Itemized modification records
╭──
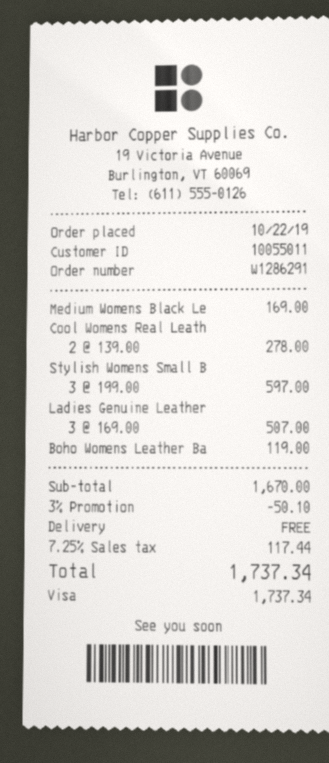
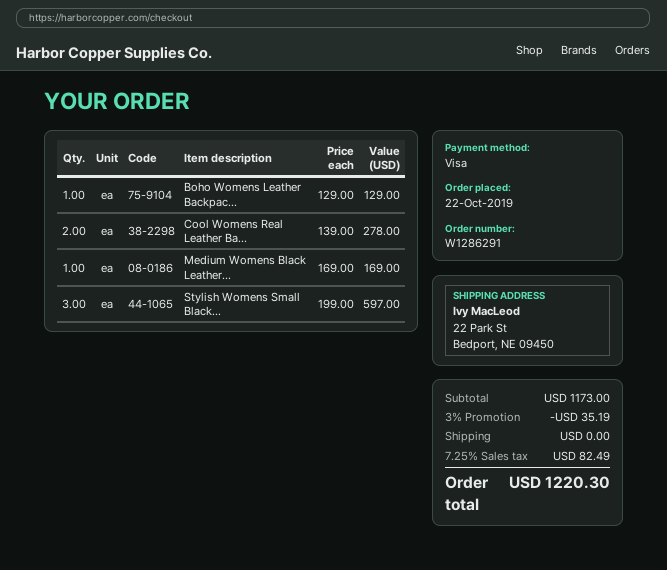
Ladies Genuine Leather: 3 x 169.00 = 507.00 -> none
Boho Womens Leather Ba: 1 x 119.00 = 119.00 -> 1 x 129.00 = 129.00
subtotal: 1670.00 -> 1173.00
discount: 3% = 50.10 -> 3% = 35.19
tax: 7.25% = 117.44 -> 7.25% = 82.49
total: 1737.34 -> 1220.30

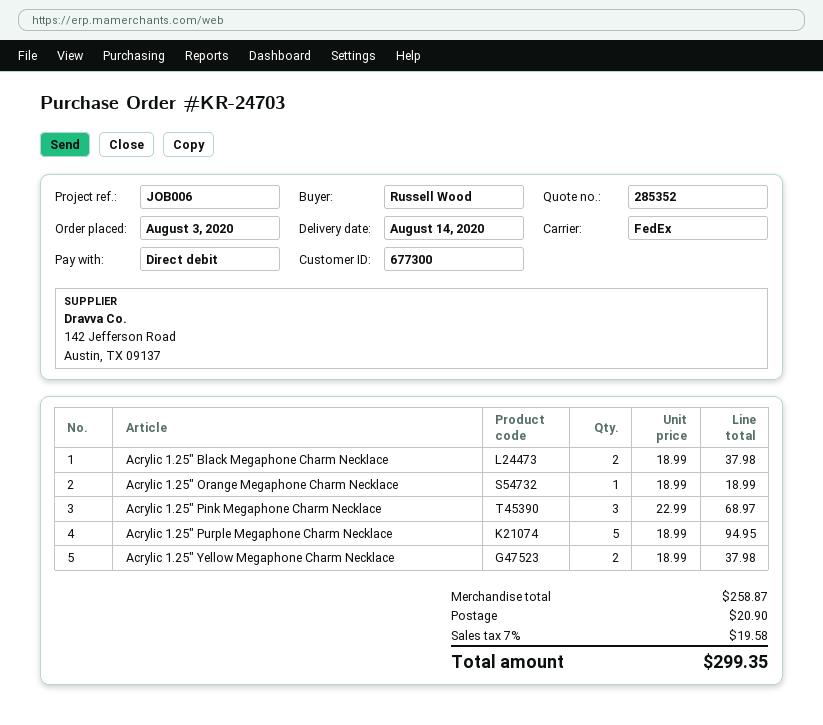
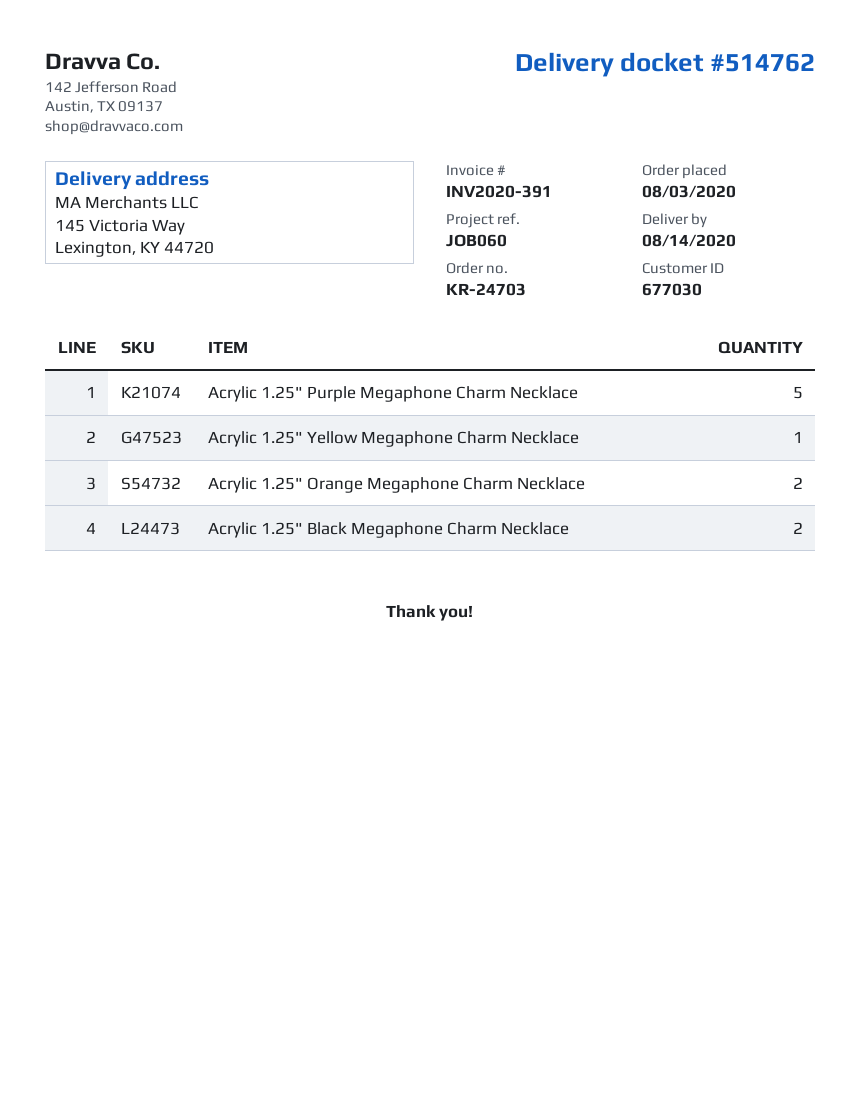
customer number: 677300 -> 677030
reference: JOB006 -> JOB060
Acrylic 1.25" Orange Megaphone Charm Necklace: 1 -> 2
Acrylic 1.25" Pink Megaphone Charm Necklace: 3 -> none
Acrylic 1.25" Yellow Megaphone Charm Necklace: 2 -> 1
╰──
Starting at the line that contains "tax: 7.25% = 117.44 -> 7.25% = 82.49", please write out every line to the end of the entries, inclusive, copied exactly and with pictures omitted.

**OUTPUT FOR THIS TASK:**
tax: 7.25% = 117.44 -> 7.25% = 82.49
total: 1737.34 -> 1220.30

customer number: 677300 -> 677030
reference: JOB006 -> JOB060
Acrylic 1.25" Orange Megaphone Charm Necklace: 1 -> 2
Acrylic 1.25" Pink Megaphone Charm Necklace: 3 -> none
Acrylic 1.25" Yellow Megaphone Charm Necklace: 2 -> 1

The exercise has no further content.